The Kaplan/Small study of antisemitism in Europe, to which we referred to above, also receives qualified support from our results. Among the variables of the AOI and the PEW data, already presented on the pages of this journal, one of the highest partial correlations of antisemitism is with the percentage of the population who oppose the recognition of the State of Israel. This demonstrates that, as critics of the ideology of “Anti-Zionism” have said all along, i.e. that Anti-Zionism is in reality antisemitism, is again proven by the statistical results of this study. Also other opinion structures, usually connected with religious fundamentalism (“religious authorities must interpret the laws”), social traditionalism (gender bias in being uncomfortable with a religiously mixed marriage), extreme dissatisfaction with the economic conditions, and rejection of the West’s anti-terrorism efforts highly correlate with antisemitism.

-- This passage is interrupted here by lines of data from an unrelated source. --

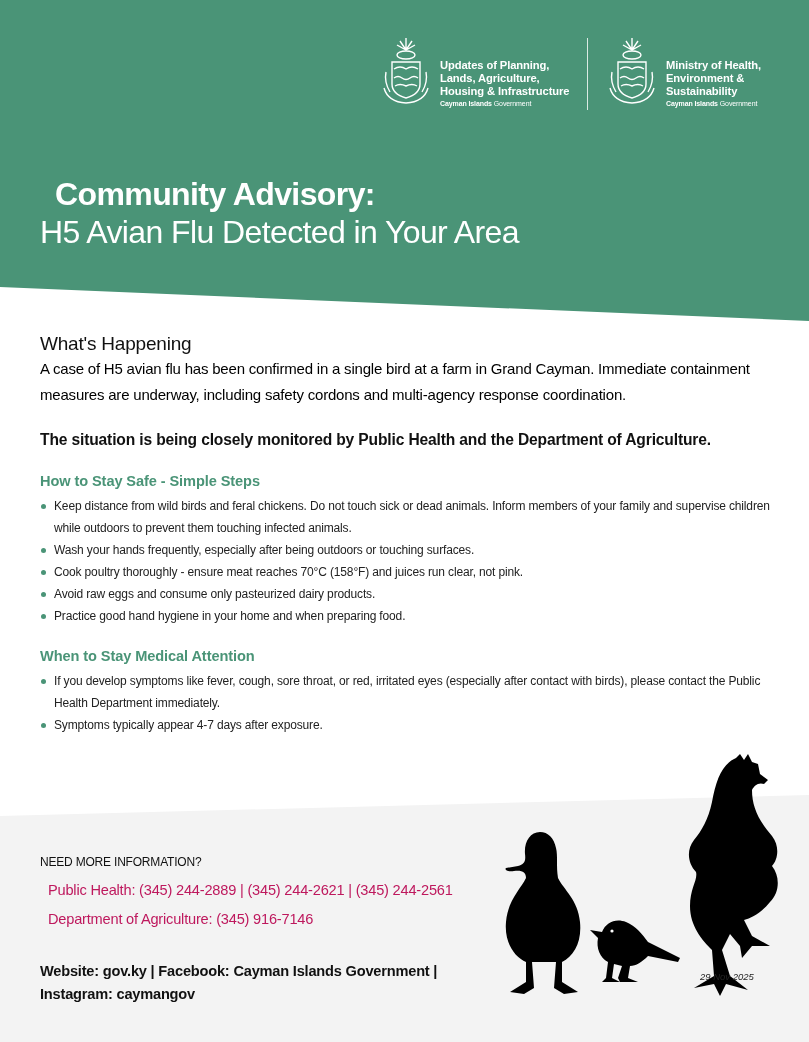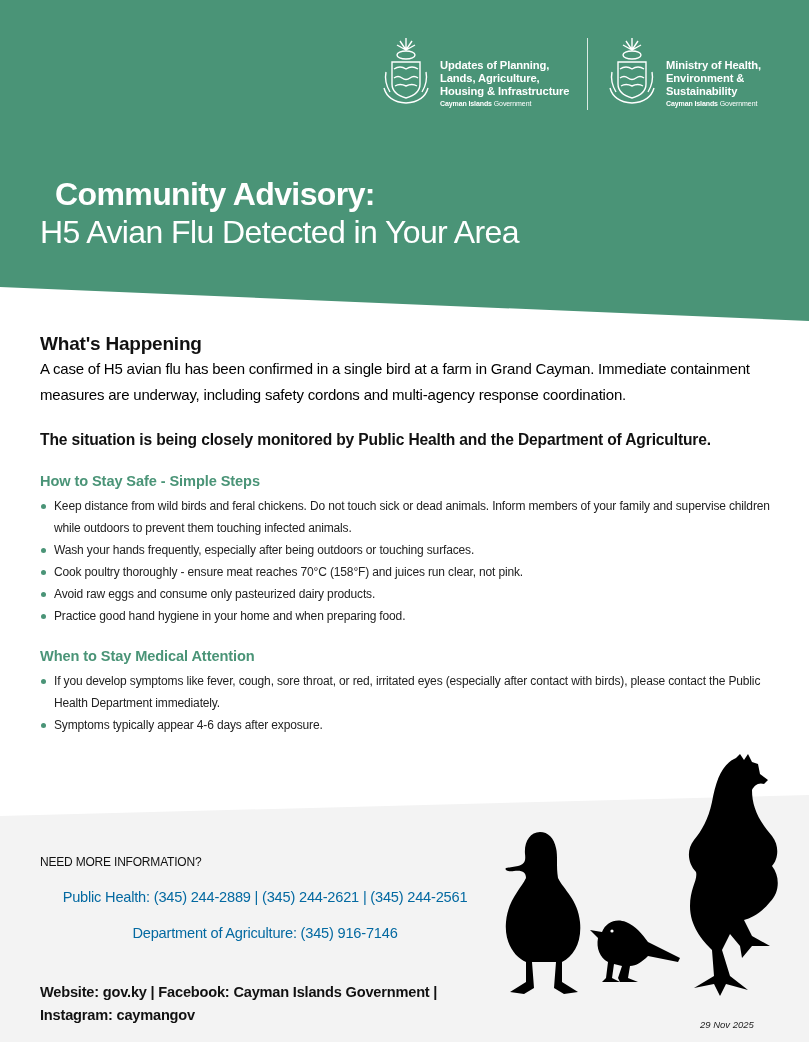--- a/index.html
+++ b/index.html
@@ -25,7 +25,7 @@
   .title-2 { position: absolute; left: 40px; top: 214px; color: #fff; font-size: 32px; letter-spacing: -0.6px; }
 
   .content { position: absolute; left: 40px; top: 332px; width: 730px; }
-  .h-section { font-size: 19px; font-weight: bold; color: #111; margin: 0; line-height: 24px; letter-spacing: -0.2px; }
+  .h-section { font-size: 19px; font-weight: normal; color: #111; margin: 0; line-height: 24px; letter-spacing: -0.2px; }
   .intro { font-size: 15px; line-height: 26px; color: #000000; margin: 0; letter-spacing: -0.2px; }
   .bold-line { font-size: 15.6px; font-weight: bold; color: #111; margin: 21px 0 0 0; line-height: 22px; letter-spacing: -0.15px; }
   .h-green { font-size: 14.6px; font-weight: bold; color: #4a9477; margin: 20px 0 4px 0; line-height: 20px; letter-spacing: -0.1px; }

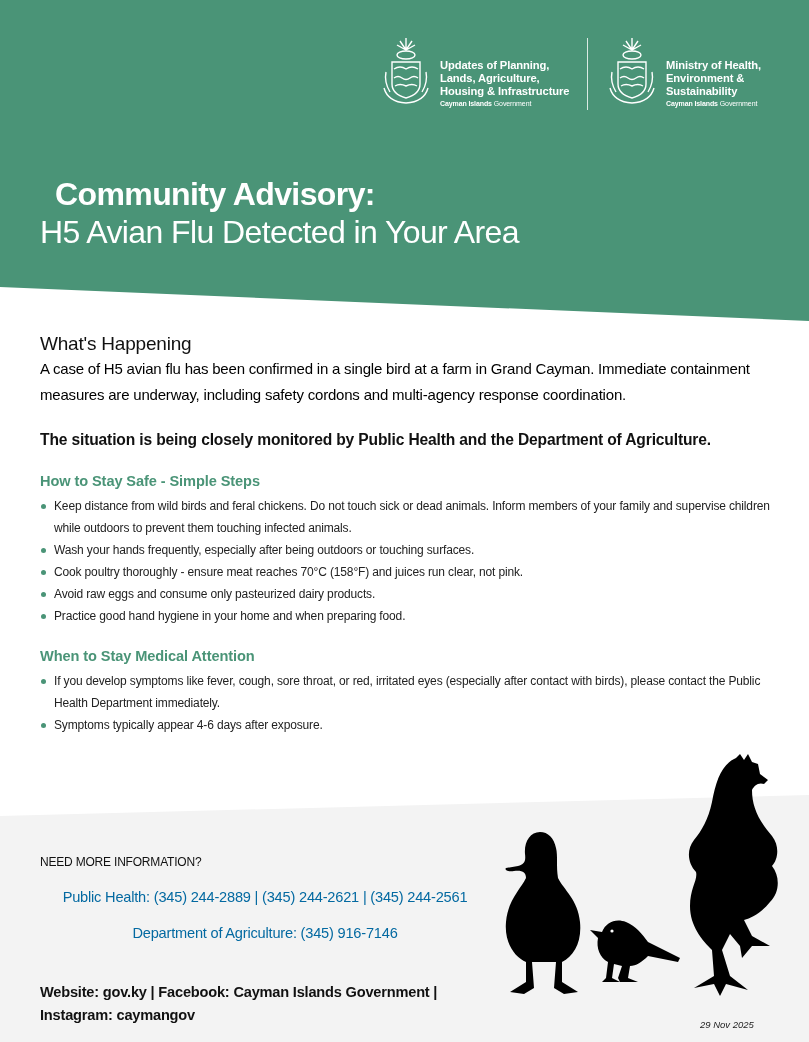--- a/index.html
+++ b/index.html
@@ -116,7 +116,7 @@
   <h3 class="h-green second">When to Stay Medical Attention</h3>
   <ul class="bullets">
     <li><span class="dot"></span><span>If you develop symptoms like fever, cough, sore throat, or red, irritated eyes (especially after contact with birds), please contact the Public Health Department immediately.</span></li>
-    <li><span class="dot"></span><span>Symptoms typically appear 4-6 days after exposure.</span></li>
+    <li><span class="dot"></span><span>Symptoms typically appear 4-7 days after exposure.</span></li>
   </ul>
 </div>
 

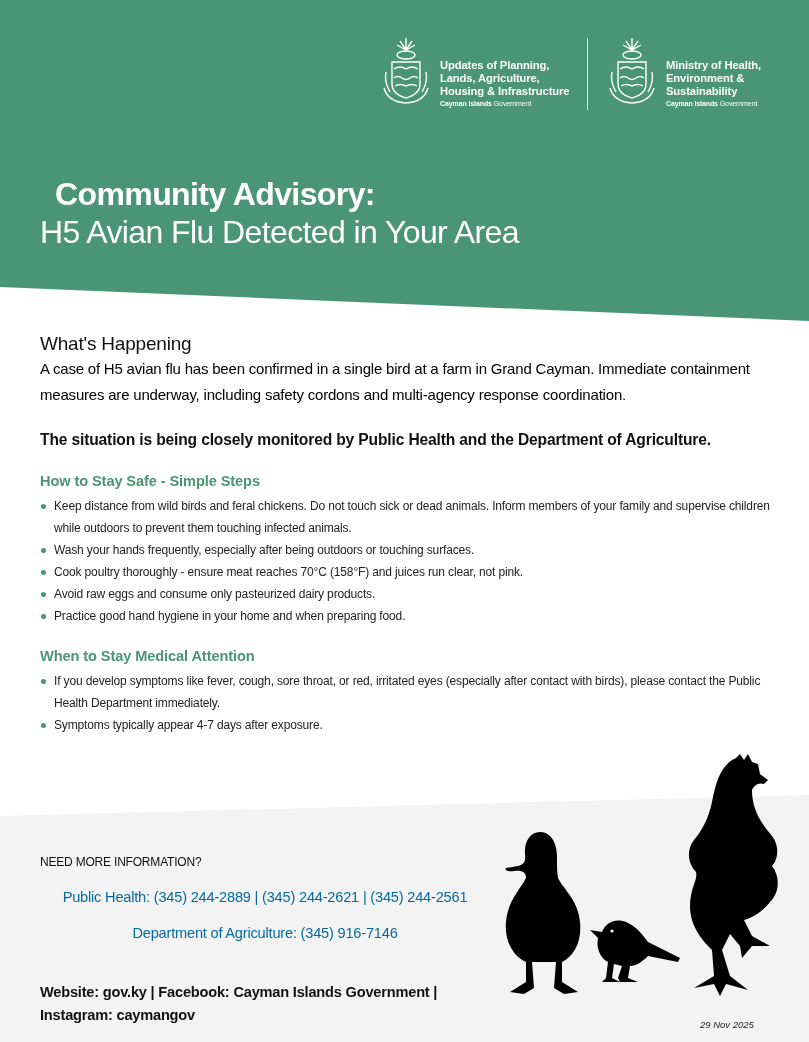--- a/index.html
+++ b/index.html
@@ -40,7 +40,7 @@
   }
   .info { position: absolute; left: 40px; top: 852px; width: 450px; }
   .info-h { font-size: 12px; font-weight: normal; color: #111; line-height: 20px; margin: 0; letter-spacing: -0.2px; }
-  .info-line { font-size: 14.6px; color: #0369a1; line-height: 21px; margin: 15px; letter-spacing: -0.2px; text-align: center; }
+  .info-line { font-size: 14.6px; color: #be185d; line-height: 21px; margin: 8px; letter-spacing: -0.2px; }
   .info-gap { height: 22px; }
   .info-bold { font-size: 14.6px; font-weight: bold; color: #111; line-height: 23px; margin: 0; letter-spacing: -0.2px; }
 

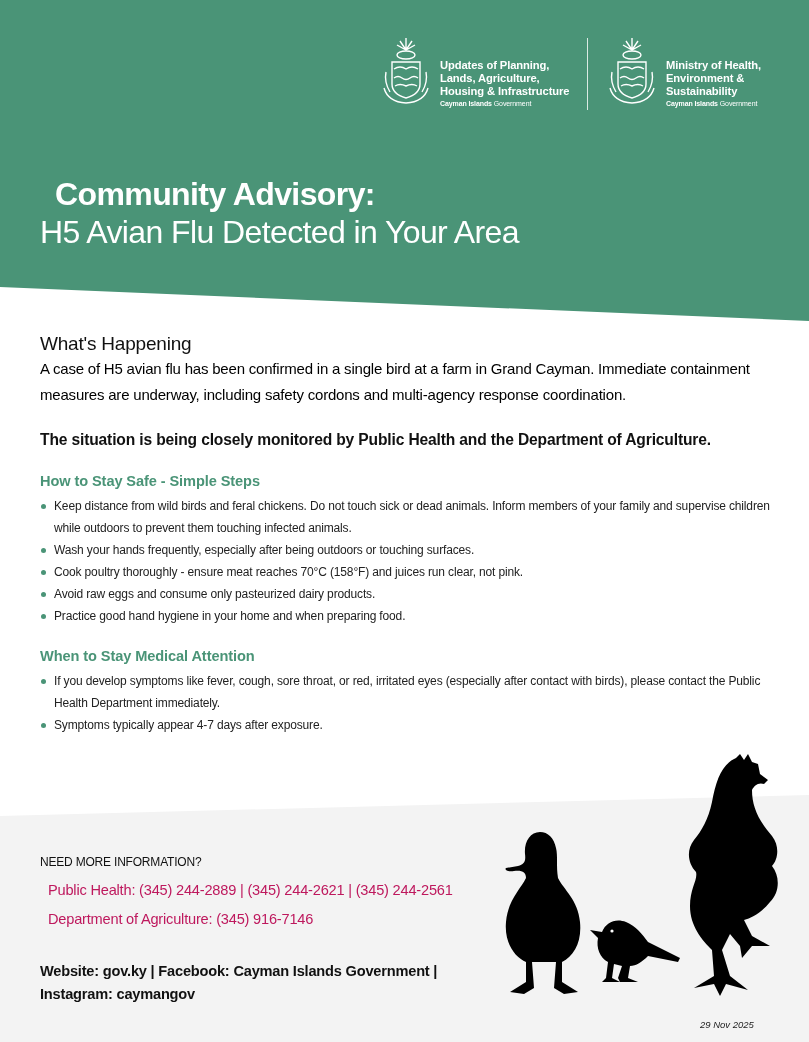--- a/index.html
+++ b/index.html
@@ -45,7 +45,7 @@
   .info-bold { font-size: 14.6px; font-weight: bold; color: #111; line-height: 23px; margin: 0; letter-spacing: -0.2px; }
 
   .birds { position: absolute; left: 490px; top: 750px; width: 319px; height: 260px; }
-  .date { position: absolute; left: 700px; top: 971px; font-size: 9.5px; font-style: italic; color: #222; margin-top: 48px; }
+  .date { position: absolute; left: 700px; top: 971px; font-size: 9.5px; font-style: italic; color: #222; }
 </style>
 </head>
 <body>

Finally, we should mention the relationships between combined scores for global value development and antisemitism. The only partial correlation relationships to be observed were the four numerically positive correlations with the Schwartz variables Embeddedness, Hierarchy, Harmony and Mastery, and the negative partial correlation with the Inglehart dimension Survival/Self-Expression values.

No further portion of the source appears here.